At eight o'clock the morning after the Munster final, Moriarty rang a disillusioned Donie Ryan who inquired what he had to do to feature. Moriarty spelt it out for him . . . improve his work rate and show it in the four training matches before the All-Ireland quarter-final.
Ryan's subsequent progress and the team's results speak for themselves but there have been blips along the way. Bennis often recalls the hammering both Kilkenny and he gave the players in Nowlan Park last March. For Moriarty, the lowest point and turning point was the following week's loss to Dublin. "Even in the last few weeks a few of the players have talked to me about the warm-down by the open-stand side and one of the supporters shouting, 'Why didn't ye feckin' run during the game? .' That hurt the players badly and that stayed with them."
So though did something Moriarty kept telling them all spring. They'd been hopping the previous March only to be dead in midMay. Come championship 2007 he'd have them flying. Their two goals for the year were to beat Tipp in the Munster and then reach an All-Ireland semi-final. They were still on course for both.
Bennis and the players trusted him and that trust was well-founded. Moriarty's own game was rugby and played it with Young Munster, Terenure and then, in the summer of 2000, the Boston Irish Wolfhounds before he picked up a neck injury over there that finished his career. Always though his strength and passion was preparing teams and he'd learned from the best how to do that. Before he joined the Gardai, he studied recreation management in Waterford IT under its resident genius, Gerry Fitzpatrick. At Young Munster, he'd played for and learned from future Munster assistant coach Brian Hickey.

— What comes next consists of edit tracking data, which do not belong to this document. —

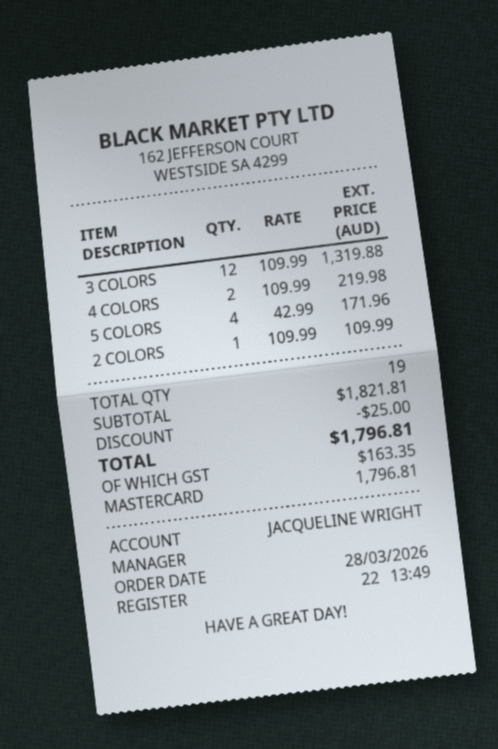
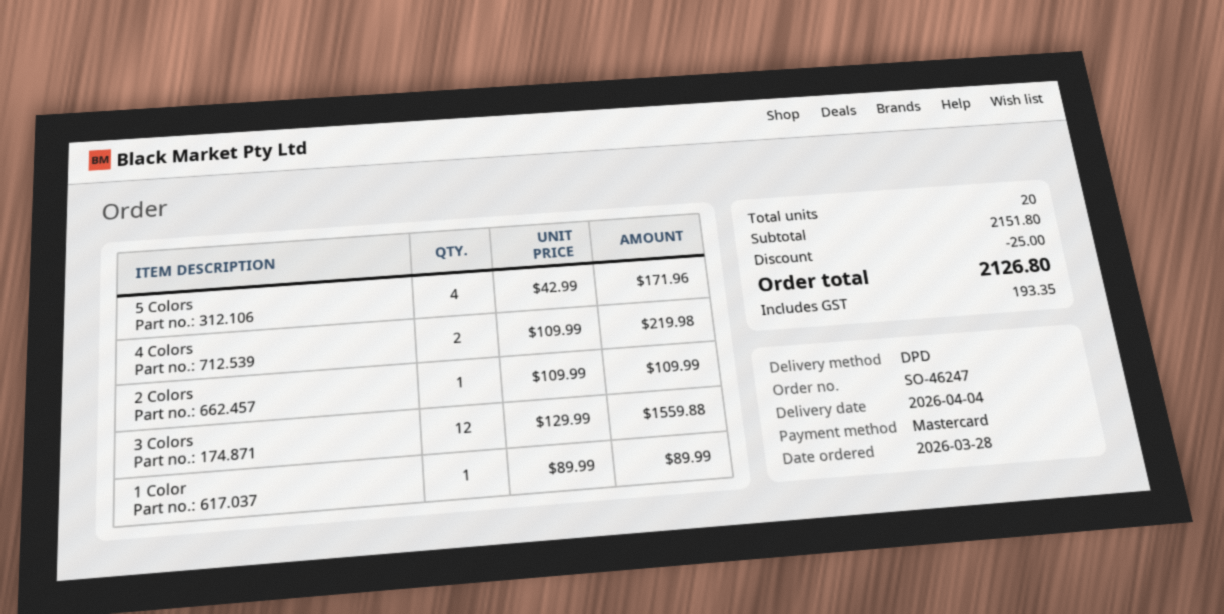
3 COLORS: 12 x 109.99 = 1319.88 -> 12 x 129.99 = 1559.88
1 Color: none -> 1 x 89.99 = 89.99
total quantity: 19 -> 20
subtotal: 1821.81 -> 2151.80
tax: 163.35 -> 193.35
total: 1796.81 -> 2126.80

At Terenure there was former national coach Gerry Murphy. Even now he regularly takes courses run by Liam Hennessy and Jim Kilty.
Anything he can learn, anything he can borrow. When he was training his native MurroeBoher to the intermediate title in 1999 and Adare to a couple of senior titles a few years later, he found himself adapting some of Murphy and Hickey's drills and applying them to hurling.
His big break though was with the county footballers, helping them to two Munster finals and a Division One league semi-final.
When Bennis was looking for a trainer, he phoned Liam Kearns, who he'd befriended through the years, for his view on Moriarty.
The first thing Kearns said was, "He's the best."
The players will echo that. This year Lucey has found himself now able to push men off and get that extra room to get his clearance off, thanks to Moriarty. "He's a perfectionist, " says Lucey. "He's extremely passionate, extremely articulate, but he wont talk any bullshit and he won't take any either."
Kirby will vouch the same. Bennis and himself might identify some part of the team's play that must be rectified . . . "A big thing, " says Kirby, "was fellas coming out to control the ball chest high with their hurley when they could have caught it; we needed to get the ball faster into our hand" . . . and Moriarty will go away and find and conduct a drill to address it. "To be honest, " says Kirby, "Moriarty nearly does it all. I consult, I advise, but he takes it away."
And so here they are, in September, living the dream, the dream still alive. For Bennis, the great tactician, facilitator, delegator. For Kirby. For Moriarty. But it's not enough.
There's hardly a day that goes past, he says, that he doesn't think of Darragh O Se and those three balls he hauled down by that crossbar. That team had some journey too but did not reach their destination . . . and that kills a part of them to this day.
Lucey is haunted by the same vision, the same lesson . . . you only get so many chances; take them when they're there. "We have to play this All Ireland final like we're never going to hold a hurley again. This is it; this is what it's all about. You don't want to just play in it, you want to win it. Nothing else matters. A good performance? Bullshit. Coming close, losing by a point? Bullshit. We want to lift the Liam McCarthy Cup and bring it back to Limerick."
Bennis and his team got a second shot at life but for them for today, there ain't no tomorrow, no more moral victories. No more regrets.